What I find most concerning is the response generally received by other women.  I can’t tell you how many times I've been told, “You have NO idea what you’re getting into”, “you just WAIT until the contractions start, and trust me you’ll be begging for an epidural”, “you know, pretty much every woman PLANS to have a natural birth.  But once the contractions start, those plans seem pretty futile”, and my personal favourite: “Don’t be a hero” (I personally think any woman who grows a baby is a hero).   But I must admit, hearing these things over and over again started to blur out the positive stories I've heard from women who haven’t had epidurals.  I only have other women to turn to in order talk about these things – other women who have experienced birth, whose stories help paint a picture of what it will be like.  Their stories and comments started to make me question whether I can really do this thing.  And worst of all, they started to make me feel silly for even considering it.  After all, what the heck do I know about giving birth, and the visceral pain that accompanies contractions, and the exhaustion that it wreaks on your body and mind?  I really know nothing!   Sure, I have had debilitating, hyperventilation-inducing menstrual cramps most of my post-pubescent life (which when I think about those, I recall one time begging my husband to take me to the hospital for morphine…which of course only amplifies my uncertainty in my ability to give birth without drugs).  But from what I am told, even the worst menstrual cramps pale in comparison to labour contractions.  And when I am hearing mostly negative responses, laced with the implied “You can’t do that, sweetie”, why would I believe I can?  Not to mention the countless husbands/partners who often echo the same thing.

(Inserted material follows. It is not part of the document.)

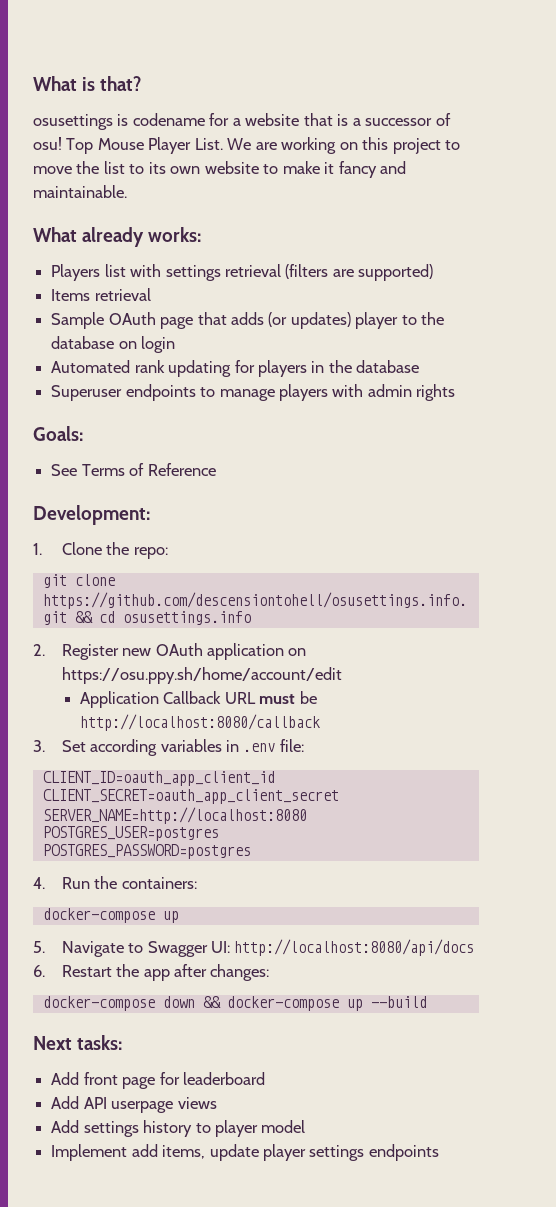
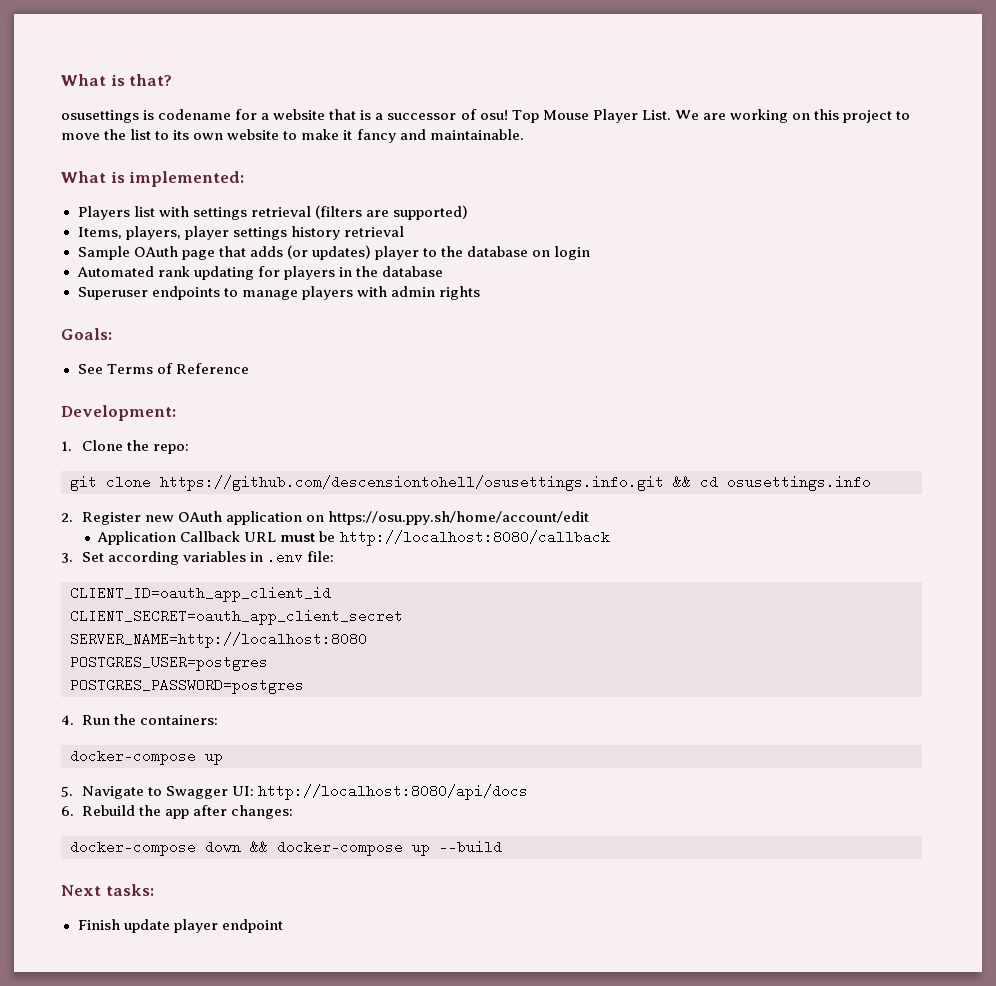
[82,227,202,247] already works: -> [110,171,245,187] is implemented:
[51,289,91,301] Items -> [77,226,340,240] Items, players, player settings history
[61,965,112,977] Restart -> [81,805,135,816] Rebuild
[51,1072,265,1089] [51,1096,217,1113] [51,1120,306,1137] [51,1144,439,1161] Add front page for leaderboard // Add API userpage views // Add settings history to player model // Implement add items, update player settings endpoints -> [77,919,283,933] Finish update player endpoint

I suppose I can turn to the women who have shared their positive stories, but frankly they aren't the ones in abundance all around me.  Maybe one in ten to fifteen women I encounter tell me they didn't have an epidural.  Yet typically, they say it not with pride or boastfulness, but with a matter-of-factness that is so refreshing I could hug them.  I recently saw an old friend, who drove almost two hours with her husband and 2 kids to come to my baby shower, ONE WEEK after giving birth to a beautiful baby boy.  Before she knew my birth wishes, she started telling me about her birth experience (with both children) and how much she loved it – how she did it without drugs and had absolutely no regrets about that.  Of course, she acknowledged the pain – but it was an afterthought.  The experience of bringing her baby into this world, the feelings that went along with it, the sense of relief when he was finally out, the endorphins that pumped through her body – that was what she described.  I was so happy to hear this at a point when I was starting to feel so deflated.  It’s as though she was meant to be there to share this story with me, to give me back the feeling that made me want to have a natural home birth in the first place that I needed.

And as I am writing this I am realizing that those are the stories I need to cling to.  I suppose it’s a lesson in positive thinking: focus on the good, not the bad.  Think you CAN do it, not that you can’t.  That is the secret, I believe.  Besides, who doesn't want to be a hero?